With the novels Arcadian Driftwood, 1999, and The Planet of the Black Keys, 2001, Rådström began an as yet unfinished suite of Stockholm novels. Rådström returned to poetry in 2000 with the collection of poems On returning to poetry. In 2004, his remake of Dante's Divine Comedy was published, a poem in three acts. In 2003, together with the artist Catharina Günther Rådström, he published Absinthe about a blue tit that lived with the family for a summer. In The Guest, 2006, Rådström describes how H C Andersen visits Charles Dickens for five weeks in the summer of 1857. The autobiographical novel A Handful of Rain, 2007, tells of a close childhood friend's early death on his own and is also a meditation on the essence of suicide and depression. Mozart's librettist Lorenzo da Ponte's eventful life is the focus of the historical novel from 2010, The Moon's Relative. In 2012, Stig., a finely tuned memoir of the artist and author Stig Claesson, Slas, was published. In 2013, Rådström published the large novel The Book, a description that stretches over several thousand years and which reproduces the biblical books from the creation story to the Book of Revelation. In 2016, the novel A Marian Legend was published in which three stories from different continents and eras are woven together.
In 2017, Niklas Rådström suffered from leukemia, something he wrote about in the collection of poems Then, when I was a poet, 2019, and in the novel As if nothing has already happened, 2020.

==Awards==
At the 29th Guldbagge Awards Rådström was nominated for the award for Best Screenplay for the film Speak Up! It's So Dark.

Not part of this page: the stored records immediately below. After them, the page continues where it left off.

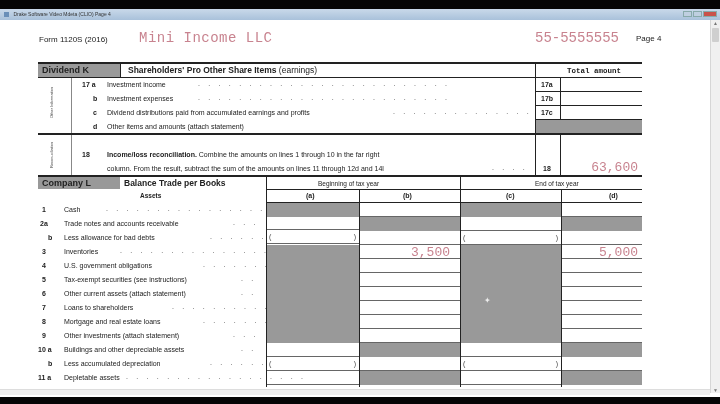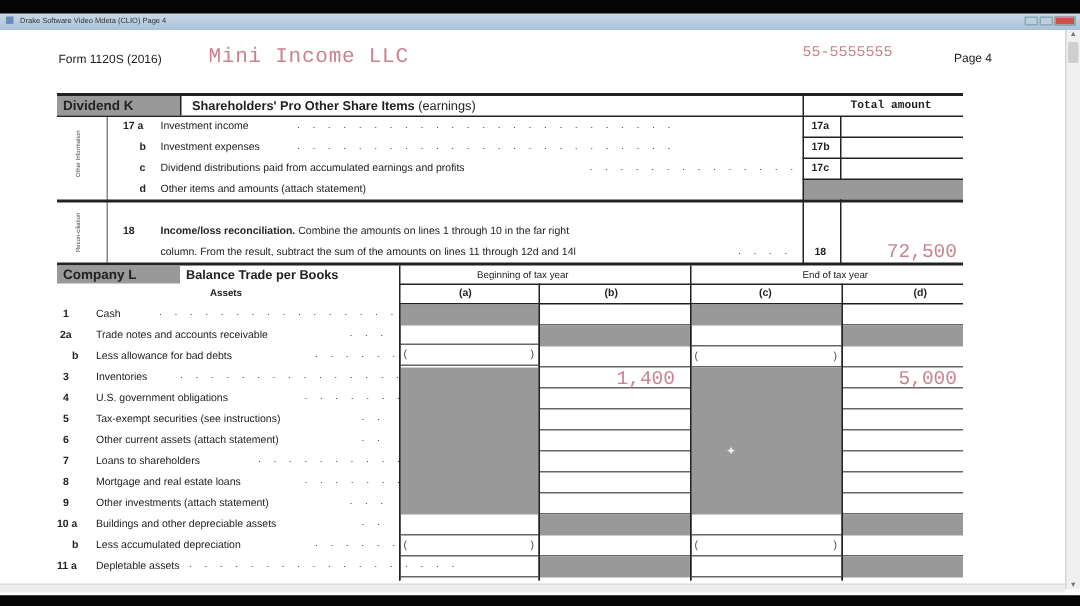"55-5555555" .hdr-ein { font-size: 10px -> 14px }
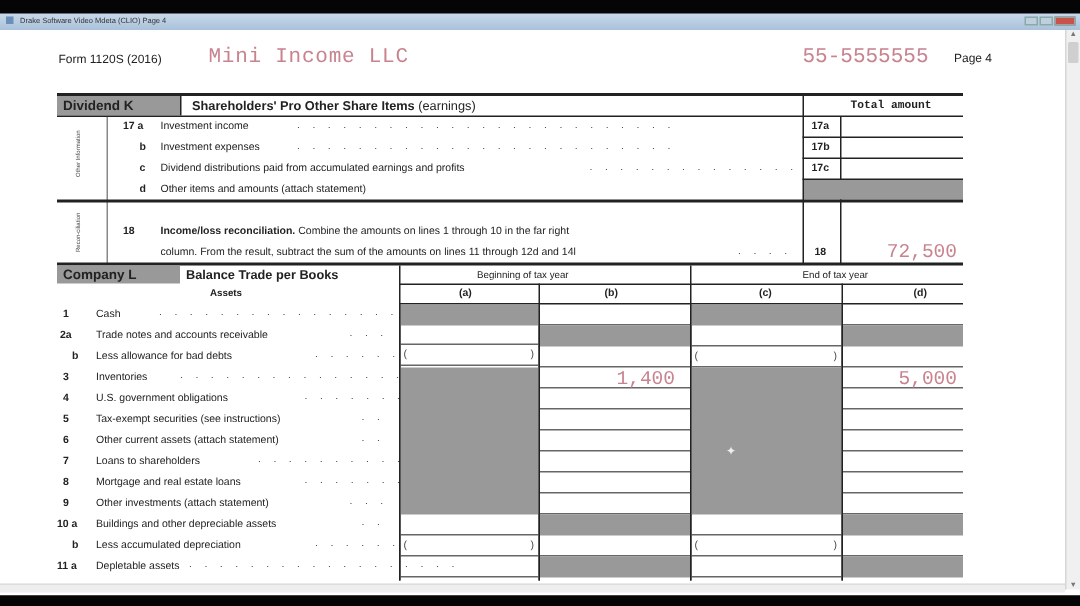"72,500" div.amt { text: 72,500 -> 63,600 }
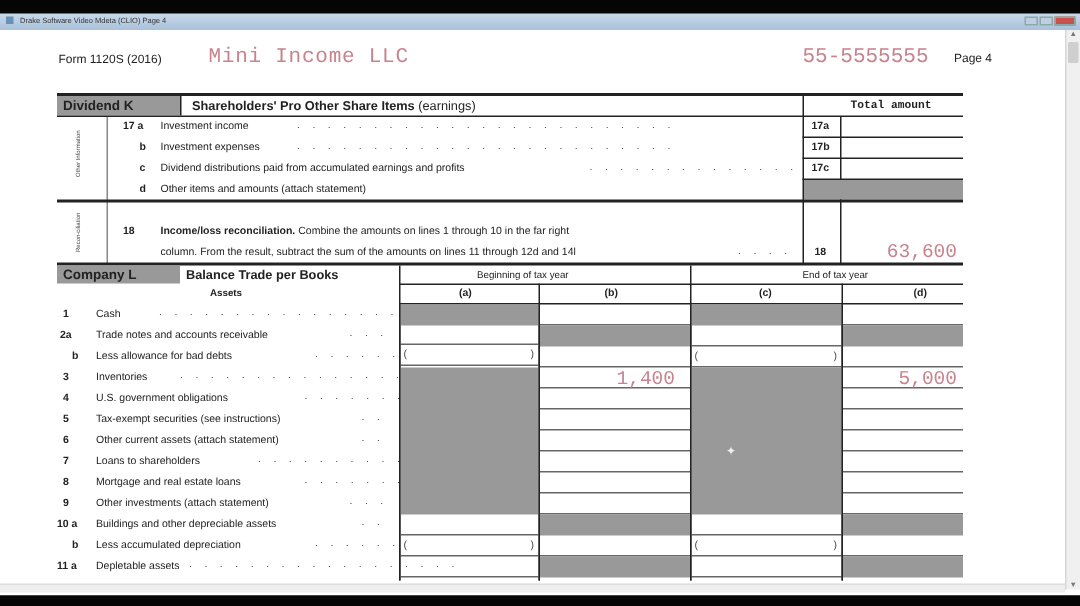"1,400" span.amt { text: 1,400 -> 3,500 }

He was awarded the Dobloug Prize in 2008.

==Other activities==
Between 2012 and 2017, Rådström was a professor of narrative for stage, film and media at Stockholm Dramatic University. Since 2019 he has been professor of creative writing at Linnaeus University.

Since 1996 Rådström is a member of the prestigious Academy of The Nine.

In October 2018, Niklas Rådström abstained from membership of the Swedish Academy.